**THE PROBLEM**. Copy each line of the records that contains the word "flex".

Code change snippets:
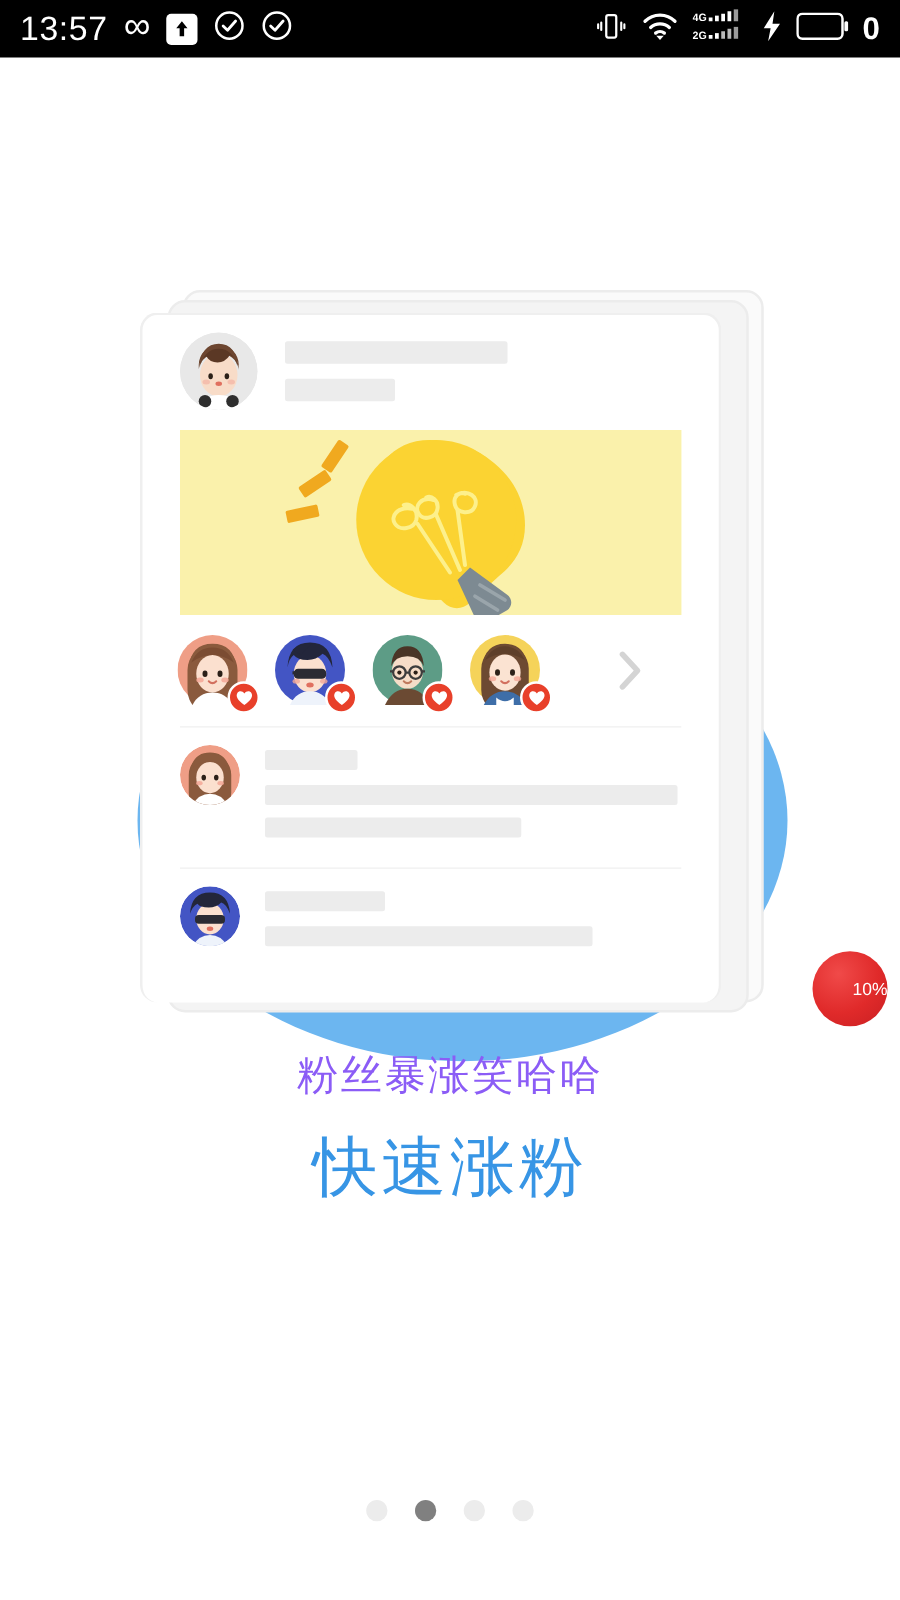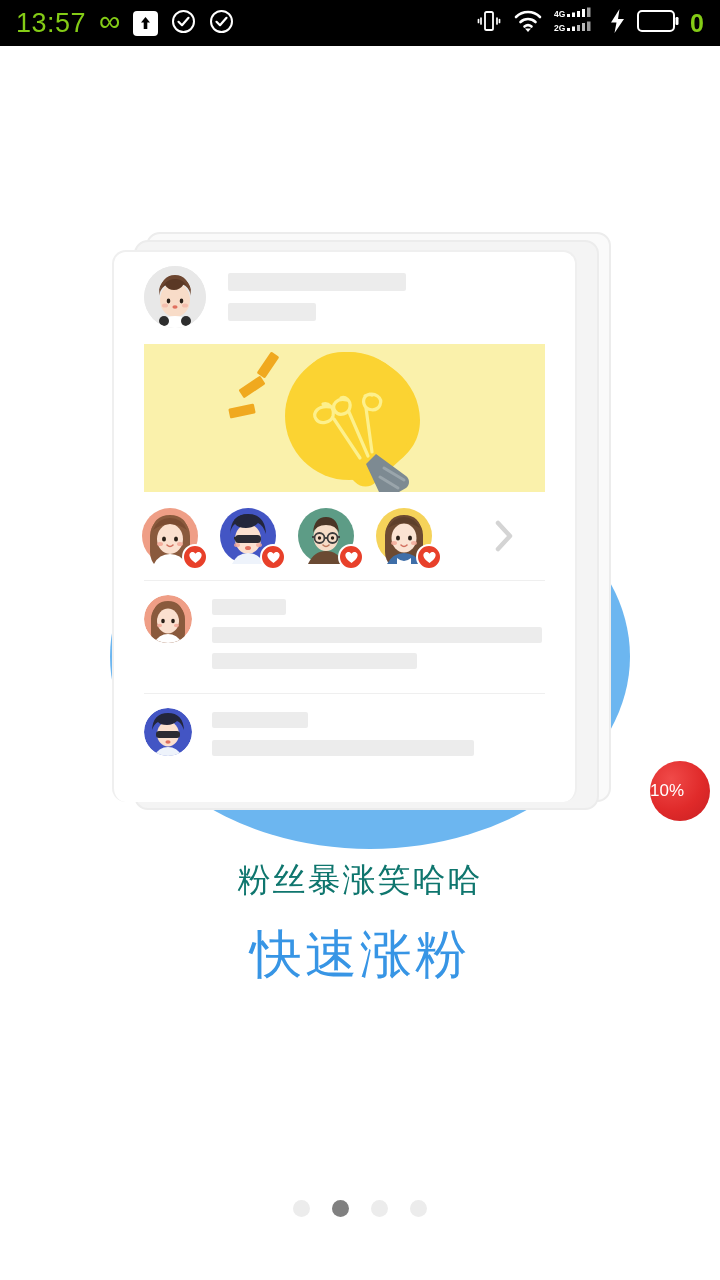--- a/index.html
+++ b/index.html
@@ -14,7 +14,7 @@
   
   #status-bar {
     position:absolute; top:0; left:0; width:720px; height:46px;
-    background:#000; color:#84cc16;
+    background:#000; color:#ffffff;
     display:flex; align-items:center; justify-content:space-between;
     padding: 0 16px;
   }

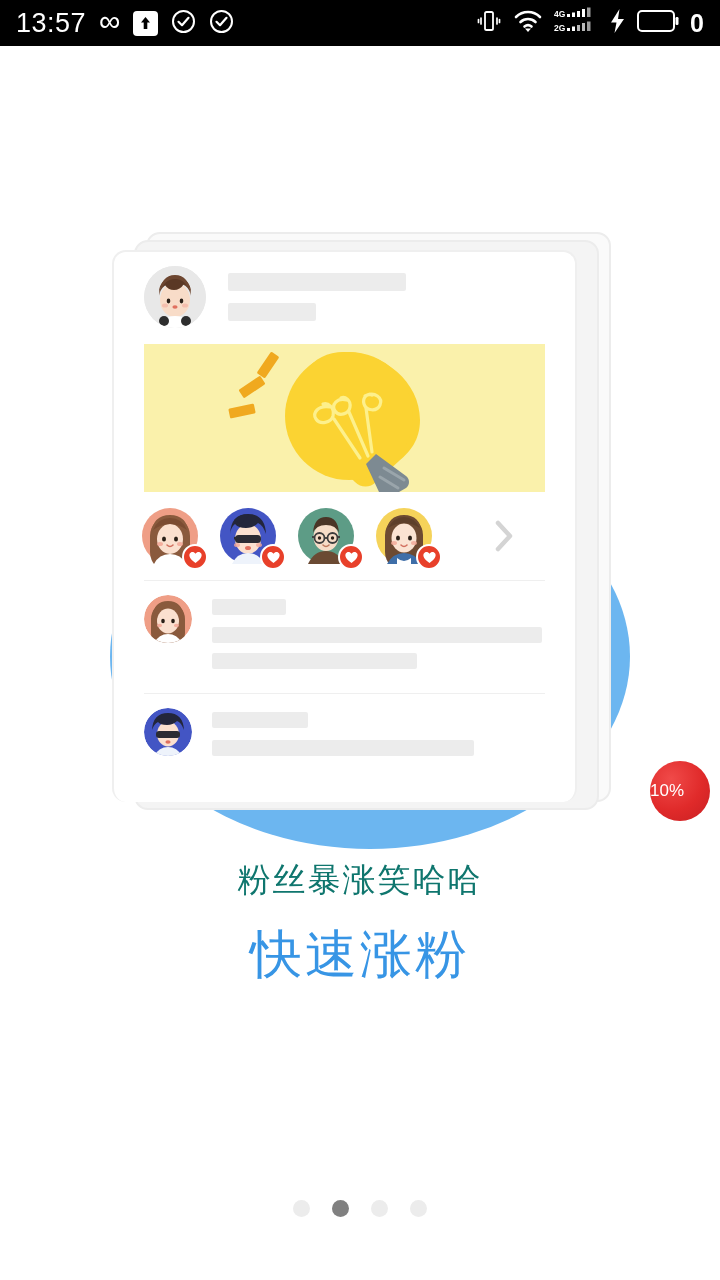--- a/index.html
+++ b/index.html
@@ -88,8 +88,8 @@
     position:absolute; left:650px; top:715px;
     width:60px; height:60px; border-radius:50%;
     background:radial-gradient(circle at 35% 30%, #f04a49 0%, #e02a2a 55%, #c81f22 100%);
-    display:flex; align-items:center; justify-content:flex-start;
-    color:#fff; font-size:17px;
+    display:flex; align-items:center; justify-content:flex-end;
+    color:#fff; font-size:14px;
   }
 
   

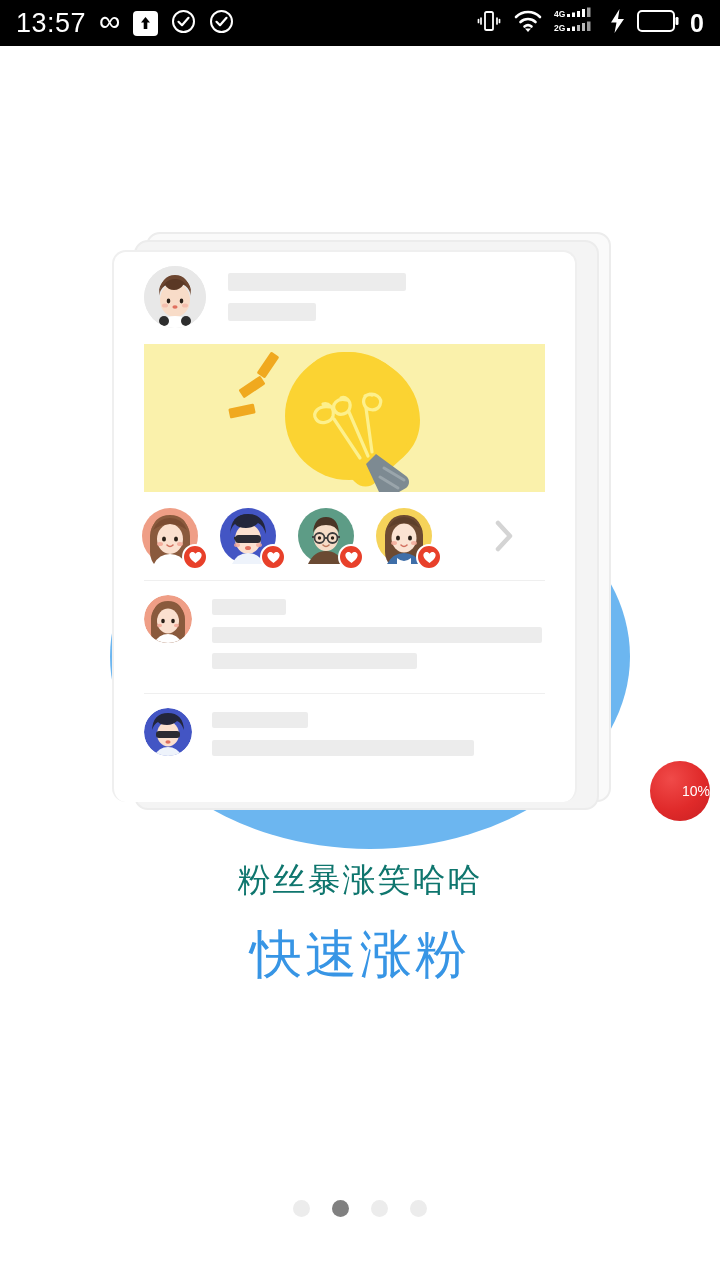--- a/index.html
+++ b/index.html
@@ -94,7 +94,7 @@
 
   
   #captions { position:absolute; left:0; top:840px; width:720px; text-align:center; }
-  .sub-title { font-size:33px; color:#0f766e; letter-spacing:2px; line-height:1.2;margin-top:20px; }
+  .sub-title { font-size:33px; color:#8b5cf6; letter-spacing:2px; line-height:1.2; }
   .main-title { font-size:52px; color:#3795e5; letter-spacing:3px; margin-top:23px; line-height:1.2; }
 
   

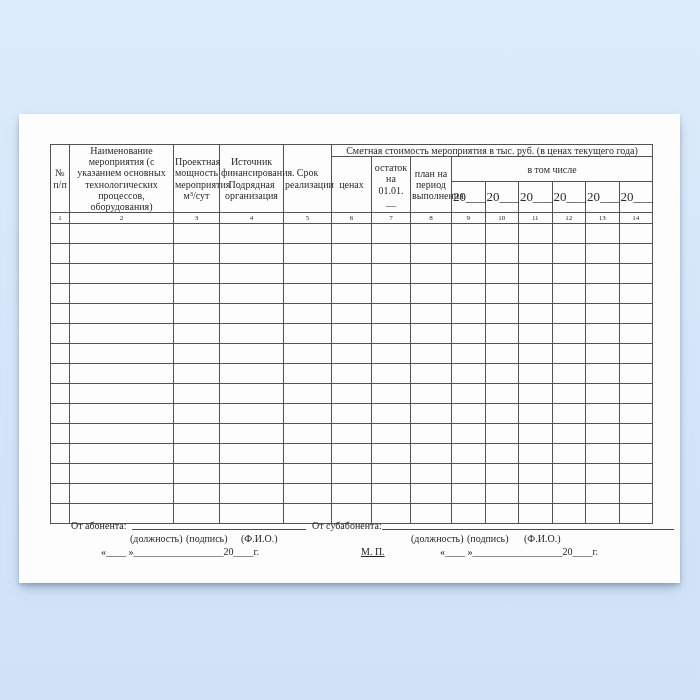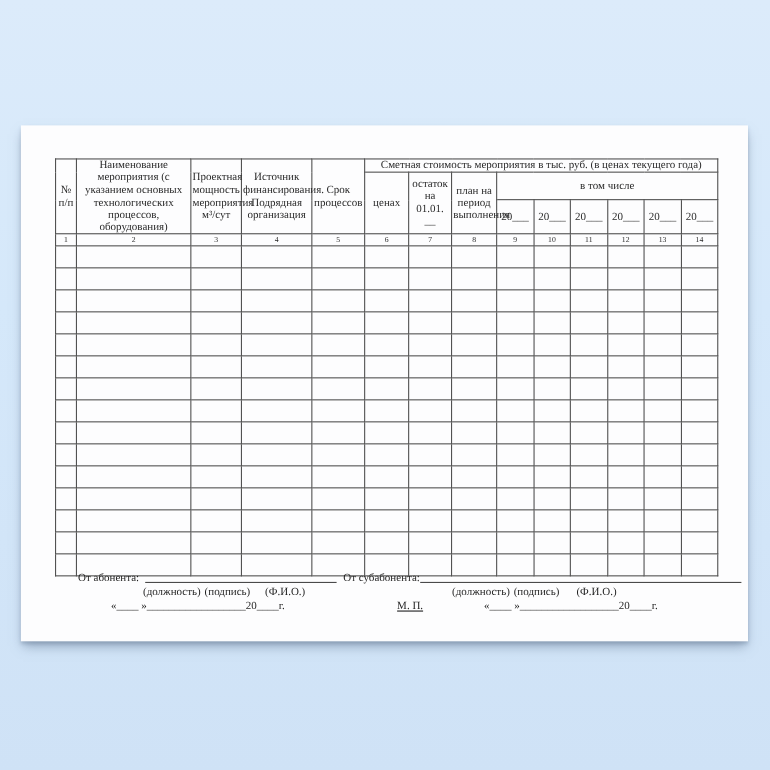--- a/index.html
+++ b/index.html
@@ -69,7 +69,7 @@
         <th rowspan="3">Наименование мероприятия (с указанием основных технологических процессов, оборудования)</th>
         <th rowspan="3">Проектная мощность мероприятия м³/сут</th>
         <th rowspan="3">Источник финансирования. Подрядная организация</th>
-        <th rowspan="3">Срок процессов</th>
+        <th rowspan="3">Срок реализации</th>
         <th colspan="9">Сметная стоимость мероприятия в тыс. руб. (в ценах текущего года)</th>
       </tr>
       <tr class="r-mid">

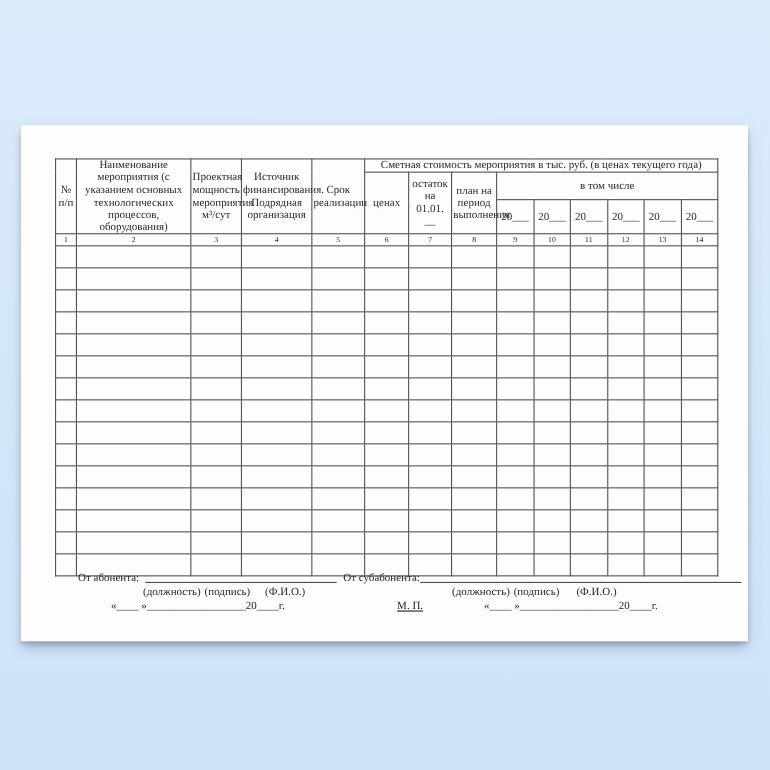--- a/index.html
+++ b/index.html
@@ -29,7 +29,7 @@
   tr.r-years{height:31px;}
   tr.r-nums{height:11px;}
   tr.r-nums td{font-size:7px;line-height:1;}
-  th.h-year{text-align:left;padding-left:4px;font-size:10px;}
+  th.h-year{text-align:left;padding-left:4px;font-size:13px;}
   tbody.grid tr{height:20px;}
   tbody.grid td{font-size:7px;}
   .footer{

**OUTPUT OF THE TASK**.
     display:flex; align-items:center; justify-content:space-between;
-    display:flex; align-items:center; justify-content:flex-start;
+    display:flex; align-items:center; justify-content:flex-end;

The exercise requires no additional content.